**Exercise brief:** Using the data below, copy each line that includes the word "file".

**Recorded data:**
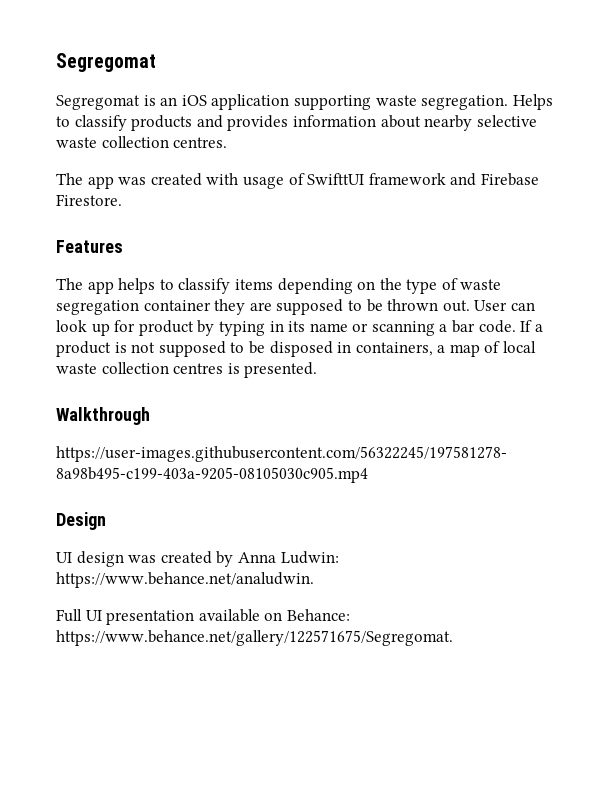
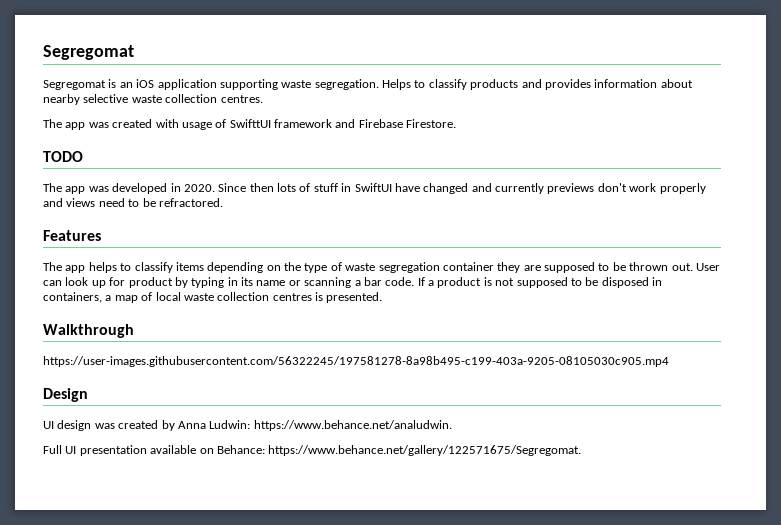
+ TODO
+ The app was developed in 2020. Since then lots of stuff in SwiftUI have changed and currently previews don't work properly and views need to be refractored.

---

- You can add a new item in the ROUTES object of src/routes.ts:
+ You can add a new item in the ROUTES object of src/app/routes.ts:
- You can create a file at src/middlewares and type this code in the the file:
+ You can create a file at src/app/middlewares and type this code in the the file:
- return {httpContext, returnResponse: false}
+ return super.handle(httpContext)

**Solved problem:**
- You can create a file at src/middlewares and type this code in the the file:
+ You can create a file at src/app/middlewares and type this code in the the file:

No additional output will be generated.